Output each record verbatim, with pictures left out.

:: DATA

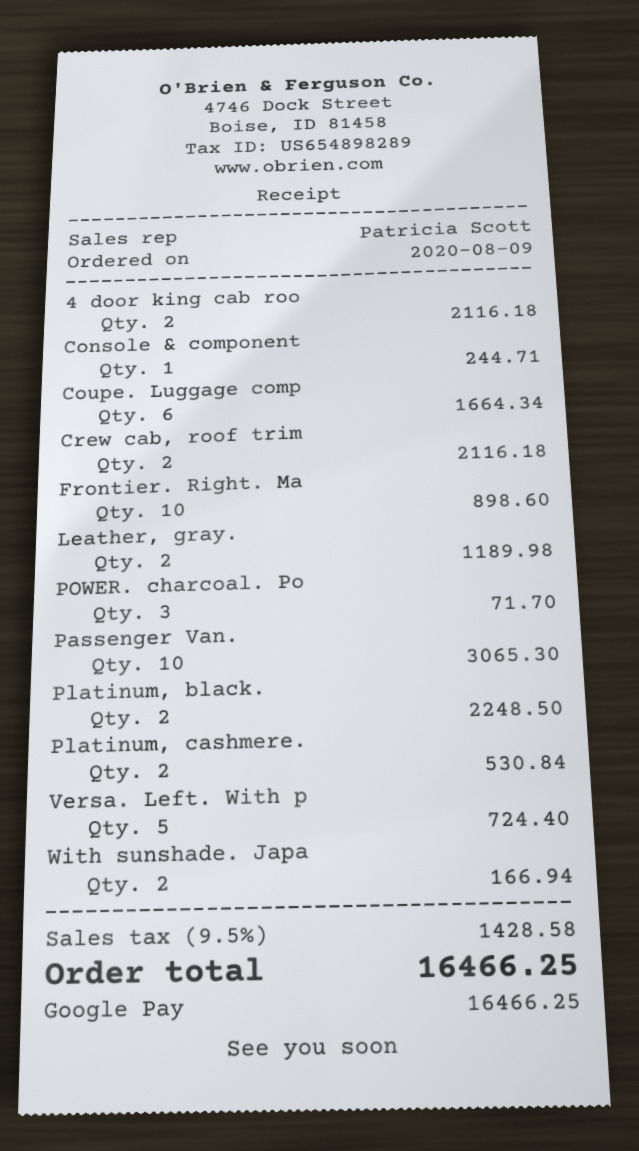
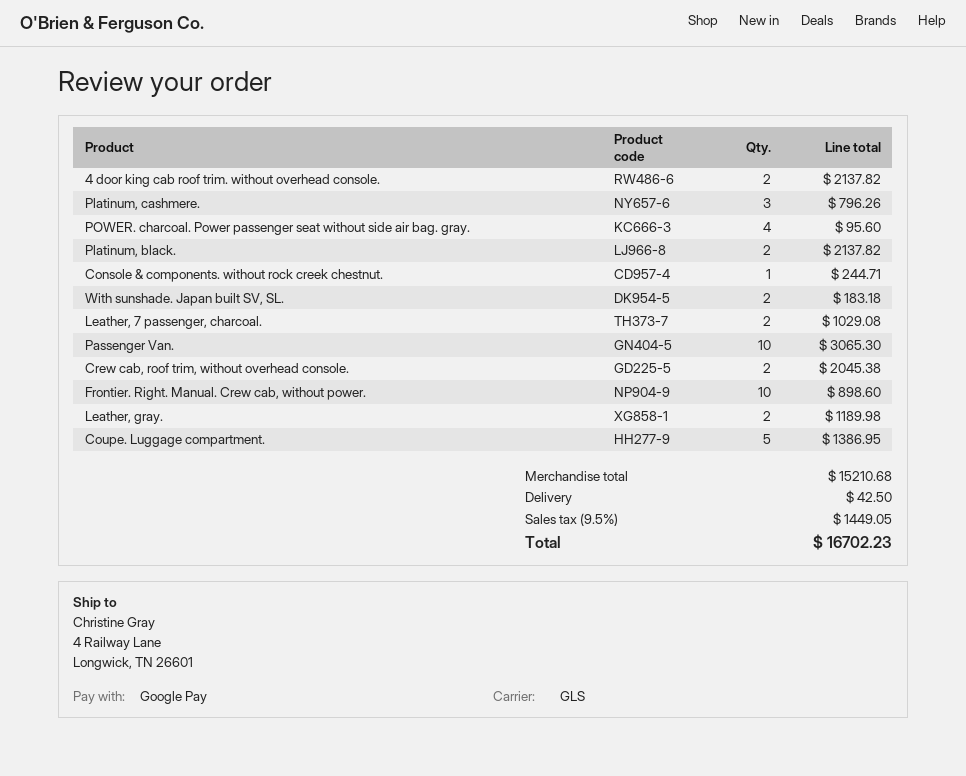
4 door king cab roo: 2 for 2116.18 -> 2 for 2137.82
Coupe. Luggage comp: 6 for 1664.34 -> 5 for 1386.95
Crew cab, roof trim: 2 for 2116.18 -> 2 for 2045.38
POWER. charcoal. Po: 3 for 71.70 -> 4 for 95.60
Platinum, black.: 2 for 2248.50 -> 2 for 2137.82
Platinum, cashmere.: 2 for 530.84 -> 3 for 796.26
Versa. Left. With p: 5 for 724.40 -> none
With sunshade. Japa: 2 for 166.94 -> 2 for 183.18
Leather, 7 passenger, charcoal.: none -> 2 for 1029.08
shipping: none -> 42.50
tax: 9.5% = 1428.58 -> 9.5% = 1449.05
total: 16466.25 -> 16702.23

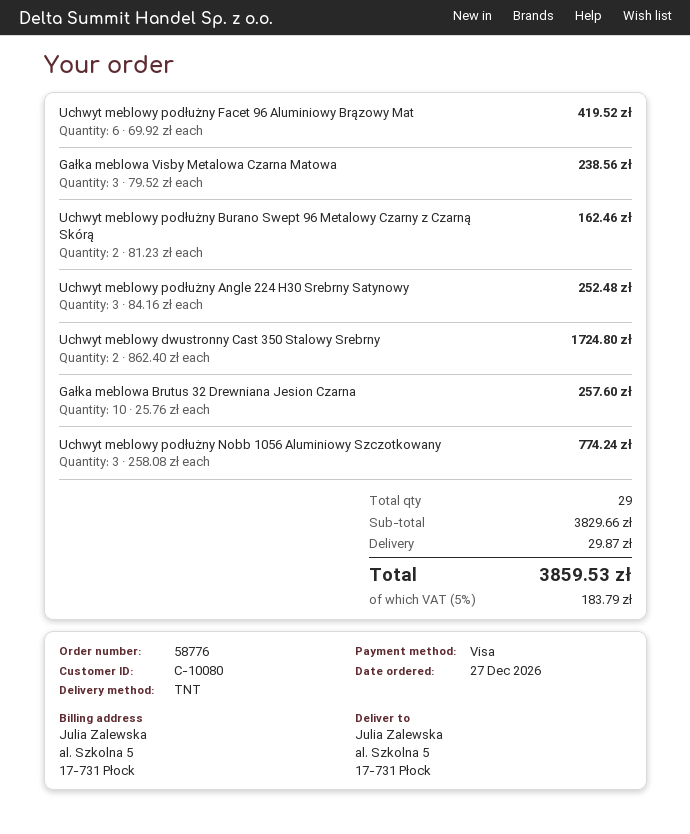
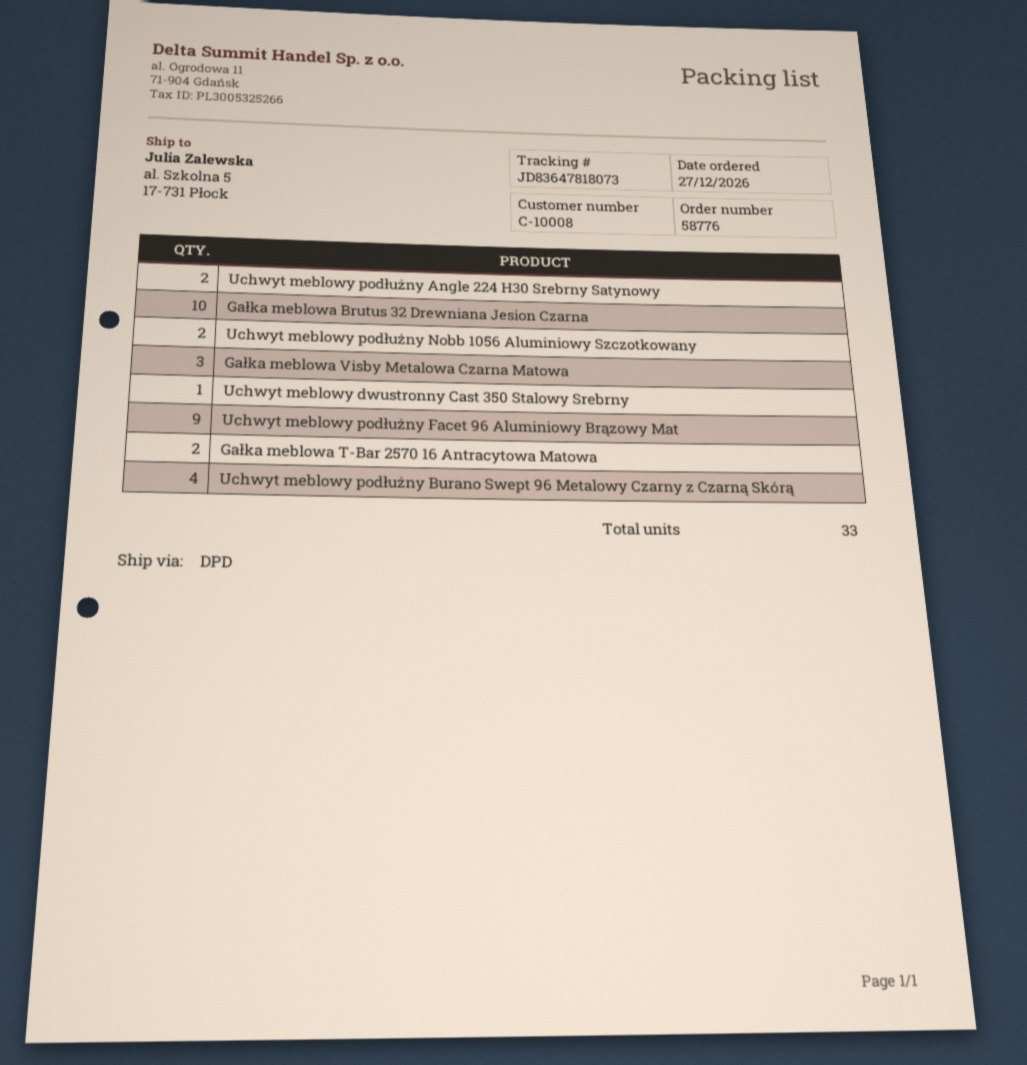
customer number: C-10080 -> C-10008
shipping method: TNT -> DPD
Uchwyt meblowy podłużny Facet 96 Aluminiowy Brązowy Mat: 6 -> 9
Uchwyt meblowy podłużny Burano Swept 96 Metalowy Czarny z Czarną Skórą: 2 -> 4
Uchwyt meblowy podłużny Angle 224 H30 Srebrny Satynowy: 3 -> 2
Uchwyt meblowy dwustronny Cast 350 Stalowy Srebrny: 2 -> 1
Uchwyt meblowy podłużny Nobb 1056 Aluminiowy Szczotkowany: 3 -> 2
Gałka meblowa T-Bar 2570 16 Antracytowa Matowa: none -> 2
total quantity: 29 -> 33

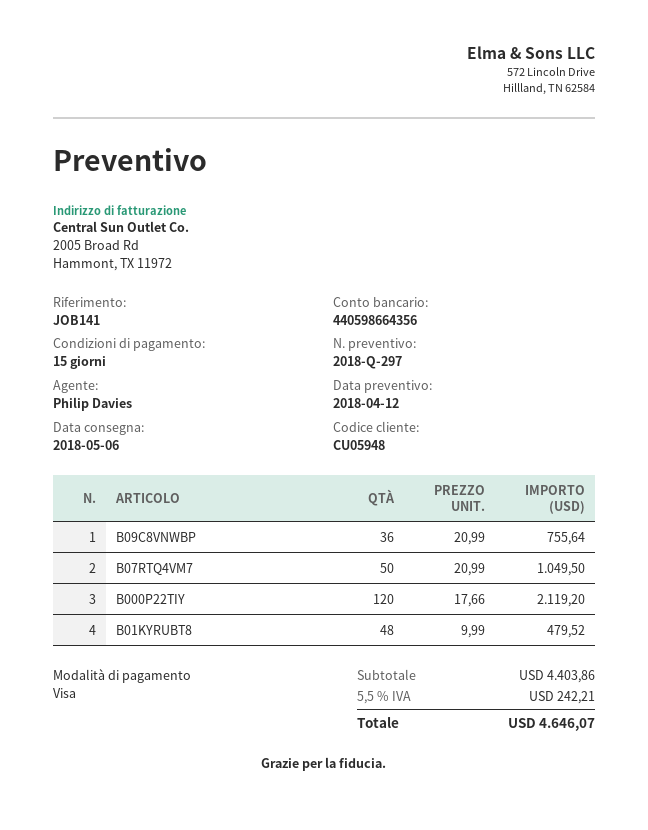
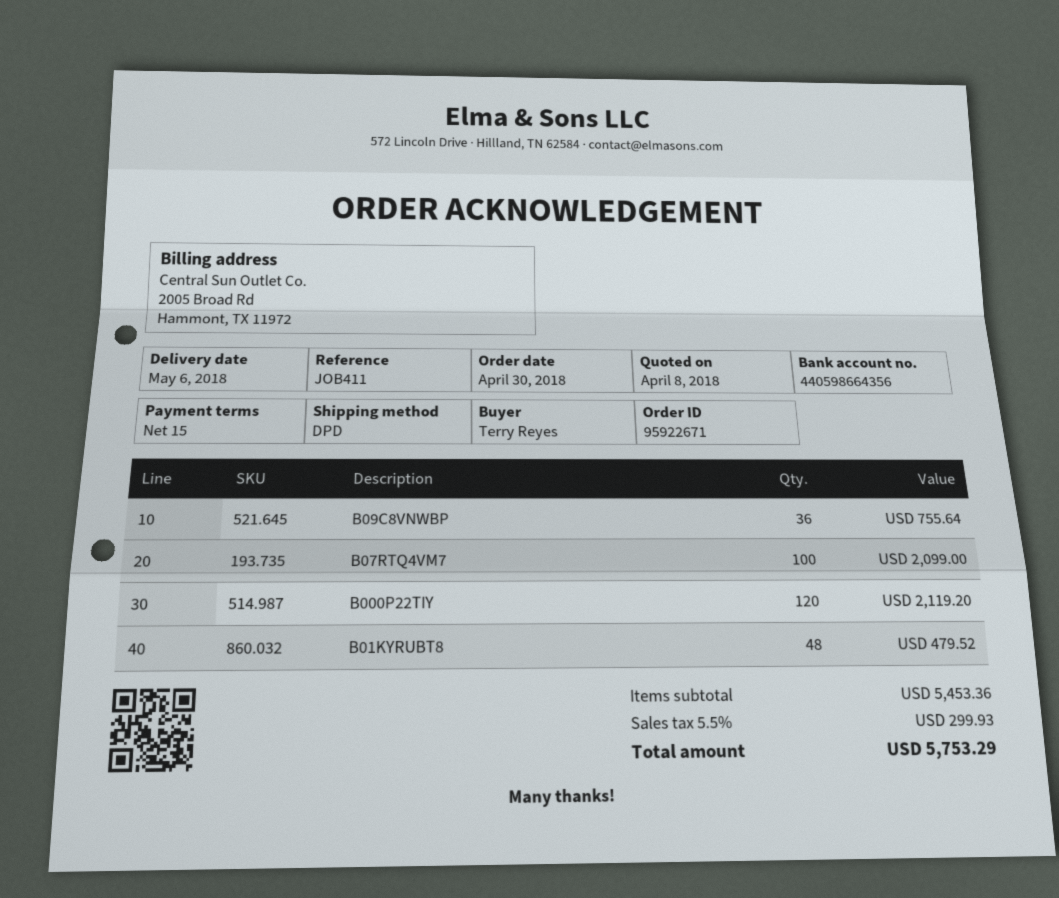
quote date: 2018-04-12 -> 2018-04-08
reference: JOB141 -> JOB411
B07RTQ4VM7: 50 for 1049.50 -> 100 for 2099.00
subtotal: 4403.86 -> 5453.36
tax: 5.5% = 242.21 -> 5.5% = 299.93
total: 4646.07 -> 5753.29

::::

**RESPONSE TO THIS EXERCISE:**
4 door king cab roo: 2 for 2116.18 -> 2 for 2137.82
Coupe. Luggage comp: 6 for 1664.34 -> 5 for 1386.95
Crew cab, roof trim: 2 for 2116.18 -> 2 for 2045.38
POWER. charcoal. Po: 3 for 71.70 -> 4 for 95.60
Platinum, black.: 2 for 2248.50 -> 2 for 2137.82
Platinum, cashmere.: 2 for 530.84 -> 3 for 796.26
Versa. Left. With p: 5 for 724.40 -> none
With sunshade. Japa: 2 for 166.94 -> 2 for 183.18
Leather, 7 passenger, charcoal.: none -> 2 for 1029.08
shipping: none -> 42.50
tax: 9.5% = 1428.58 -> 9.5% = 1449.05
total: 16466.25 -> 16702.23

customer number: C-10080 -> C-10008
shipping method: TNT -> DPD
Uchwyt meblowy podłużny Facet 96 Aluminiowy Brązowy Mat: 6 -> 9
Uchwyt meblowy podłużny Burano Swept 96 Metalowy Czarny z Czarną Skórą: 2 -> 4
Uchwyt meblowy podłużny Angle 224 H30 Srebrny Satynowy: 3 -> 2
Uchwyt meblowy dwustronny Cast 350 Stalowy Srebrny: 2 -> 1
Uchwyt meblowy podłużny Nobb 1056 Aluminiowy Szczotkowany: 3 -> 2
Gałka meblowa T-Bar 2570 16 Antracytowa Matowa: none -> 2
total quantity: 29 -> 33

quote date: 2018-04-12 -> 2018-04-08
reference: JOB141 -> JOB411
B07RTQ4VM7: 50 for 1049.50 -> 100 for 2099.00
subtotal: 4403.86 -> 5453.36
tax: 5.5% = 242.21 -> 5.5% = 299.93
total: 4646.07 -> 5753.29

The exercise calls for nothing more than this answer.